From 2017 to 2019, I worked on the Olynthos Project. We worked at the site of ancient Olynthos in the Chalkidiki peninsula in northern Greece. The site is best known for its relatively well preserved housing blocks which were built and occupied in the late 5th and early 4th centuries BCE.

In 2022, I joined the Pella Urban Dynamics Project (or Pella Project, for short). Like the Olynthos Project, the excavation is based at the site of ancient Pella, one hour west of the modern city of Thessaloniki. Pella was the capital of ancient Macedon from the 4th century until the 2nd century BCE and especially flourished under Alexander III, a.k.a “Alexander the Great.”

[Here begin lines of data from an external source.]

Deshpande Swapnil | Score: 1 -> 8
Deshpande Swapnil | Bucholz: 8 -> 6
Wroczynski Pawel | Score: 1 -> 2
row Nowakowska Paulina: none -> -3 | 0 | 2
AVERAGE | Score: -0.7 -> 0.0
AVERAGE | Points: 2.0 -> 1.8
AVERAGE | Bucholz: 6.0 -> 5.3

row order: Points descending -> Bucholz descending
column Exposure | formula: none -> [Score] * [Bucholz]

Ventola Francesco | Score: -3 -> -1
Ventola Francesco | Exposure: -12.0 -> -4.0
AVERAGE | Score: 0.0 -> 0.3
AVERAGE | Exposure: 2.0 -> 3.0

The primary goals of the project include 1) making “a methodological contribution to the study of the social dynamics of Hellenistic kingdoms;” and 2) examining “some of the economic, social and cultural continuities and discontinuities in urban life between the Classical and Hellenistic periods.”

Our team is made up largely of graduate and undergraduate students from the University of Michigan and students from Aristotle University of Thessaloniki. There are also students from the International Hellenic University in Thessaloniki, students from other schools across the United States, and other professionals who are involved.

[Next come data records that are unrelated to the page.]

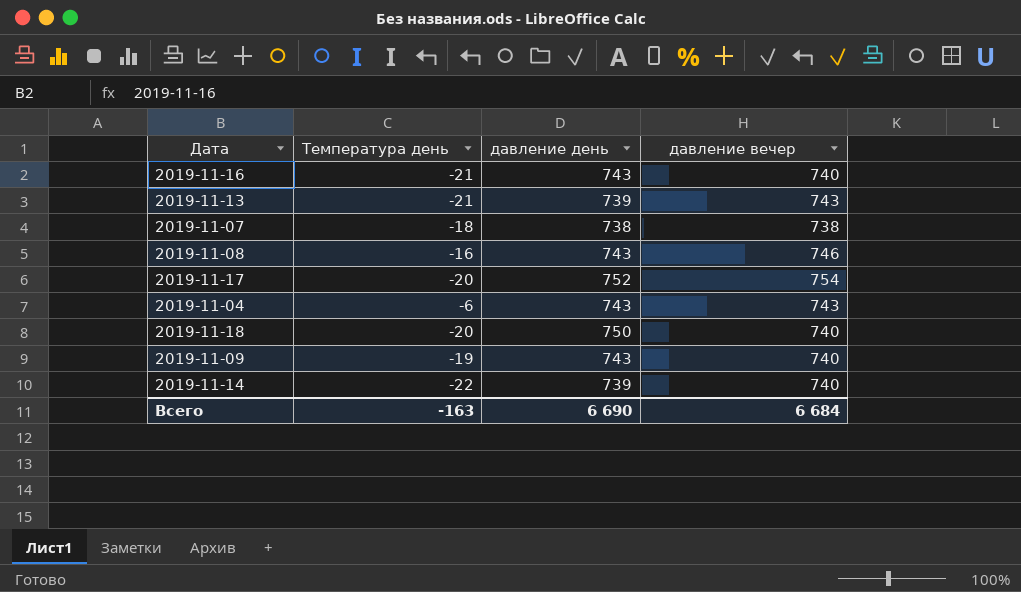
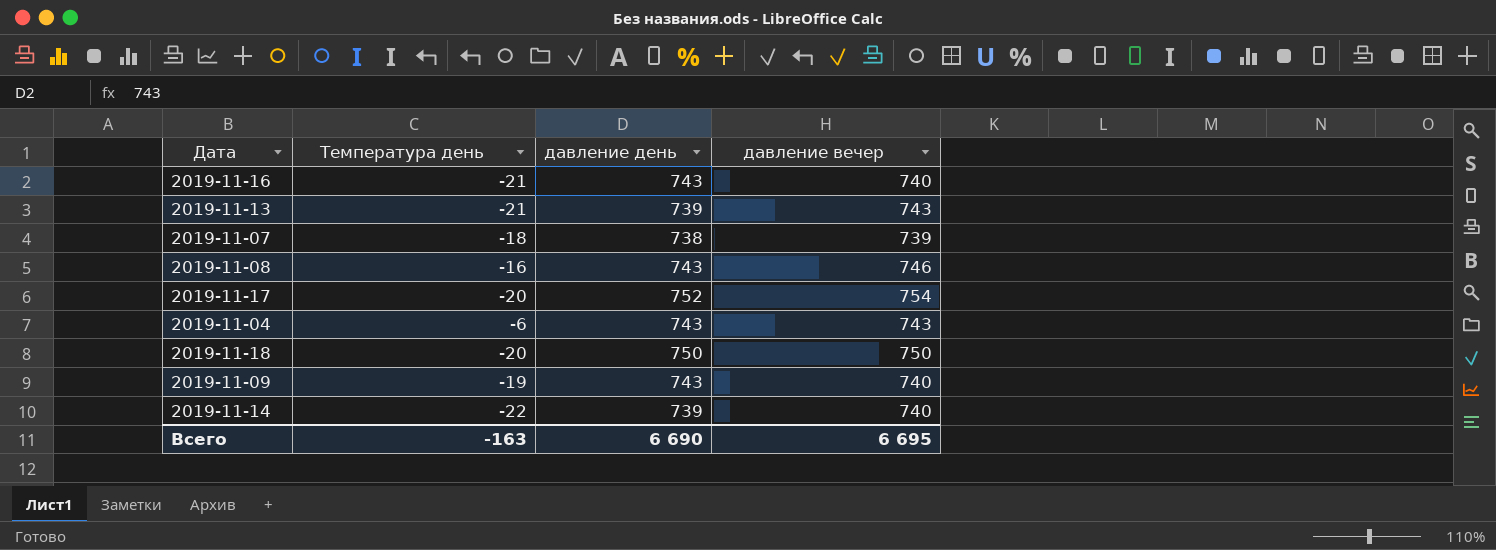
2019-11-07 | давление вечер: 738 -> 739
2019-11-18 | давление вечер: 740 -> 750
Всего | давление вечер: 6 684 -> 6 695

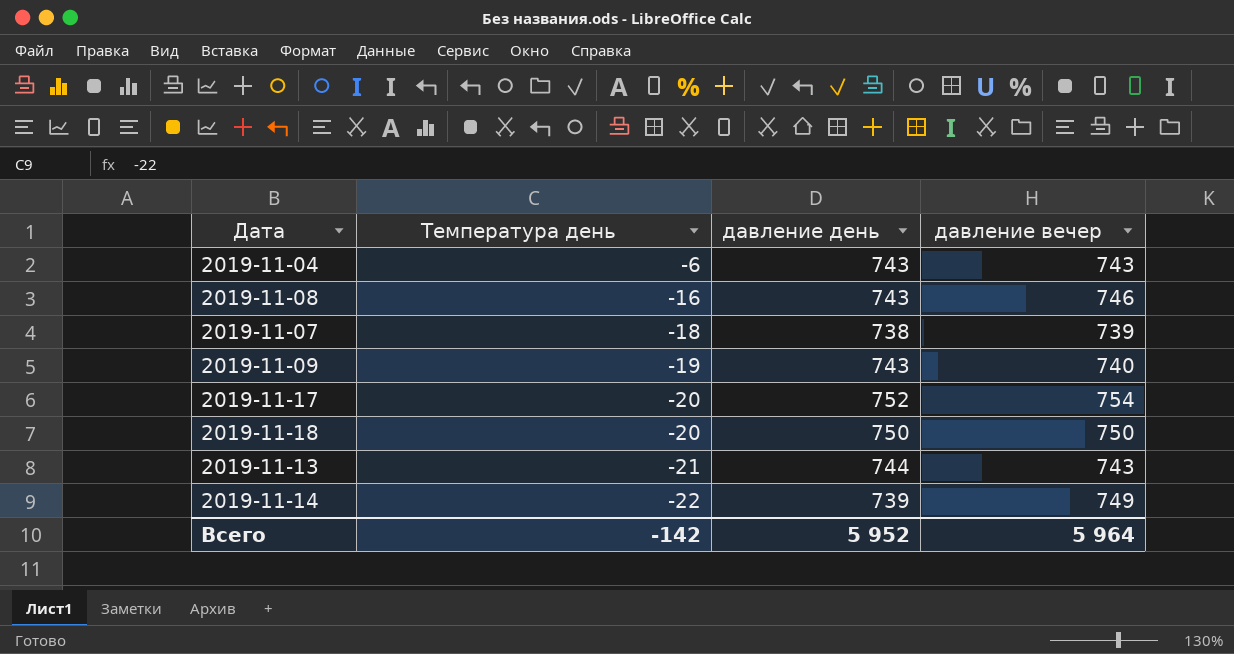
row order: none -> Температура день descending
row 2019-11-16: -21 | 743 | 740 -> none
2019-11-13 | давление день: 739 -> 744
2019-11-14 | давление вечер: 740 -> 749
Всего | Температура день: -163 -> -142
Всего | давление день: 6 690 -> 5 952
Всего | давление вечер: 6 695 -> 5 964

A Day in the Life of an Archaeologist

Everyday I wake up at around 5:30am. Even writing that hurts my soul, but for me, it’s a necessary evil.

When I have multiple roommates – as most people do on field projects! – I find it easiest to wake up before everyone else and take my time waking up.

View of a blue chair from the balcony of a house in Pella

Once I finish my morning routine, I begin the walk to site between 6:30 and 6:45am. It takes only about 15 minutes to get there, since it’s a straight shot from my accommodation to site and all downhill.

On the flip side – the walk home in the heat of the day can be especially brutal.

View of the road through the village of Pella, with houses and mountains in the background
View of the main road through the archaeological site of Pella

My workday as an archaeologist

Once everyone has arrived at site, we walk to the apotheke, or area where we store our supplies and finds.

The pottery team starts the workday by picking up pottery that was washed the day before and was left to dry on screens overnight. I love this part of the day because I get to see for the first time what was found during the excavations the previous day.

View of one part of the apotheke at Pella, with pottery drying on screens on the right side of the image

We then sort the pottery we collected between 7:30am and 1:00pm.

The excavating happens each day during this time. Although I can’t show you exactly what we’ve found this year, here’s a look at the most important tools of the trade: an iPad for collecting data; a shape sheet for reference; and a juice box to get me through the most grueling bags of pottery.

Not every bag is full of fun things, like decorated pottery or whole vessels, especially at the beginning of a new season.

An iPad, handout with pottery shapes, and a juice box on a table

At around 1:00pm we break for lunch, which lasts between 30 minutes and an hour.

At Pella, we have a lunch of a selection of pastries, fruits, vegetables, breads, cheeses, and spreads.

Sometimes we have “trench talks” during the lunch hour. This is where everyone shares what they’ve been working on that week.

Person sitting with their feet crossed on the ground, wearing khaki pants and brown boots

After lunch, we either work on special projects (such as cataloguing special finds) or wash pottery.

Although tedious, you can get a good look at what was dug up during the day while washing pottery! When there are many people working together – and there usually are at this point – it goes by fairly quickly.

Two tubs of water with pottery in them, one tub is blue and the other is pink. The pink tub has a brush in it. Two people sit next to the tubs

After the workday

At 3pm, we’re free to head home for the day.

Every day my Greek colleagues on the pottery team ask me what I did the previous afternoon. My answer almost always disappoints them. I usually spend my afternoons working on non-fieldwork projects and/or taking a nap.

I may not be doing physical labor out under the hot sun, but the mental effort of sorting, counting, and weighing pottery can also be extremely exhausting!

View of a computer screen with a PDF open on one side and a Word document open on the other

We reconvene as a group at 8pm for dinner, where some friendly feline faces greet us.

A small gray cat sitting on a wooden floor behind chairs with bags hanging from them

Finally, after dinner, at between 9:00 and 9:30pm, we head back home to get ready for bed and mentally prepare to do it all again the next day!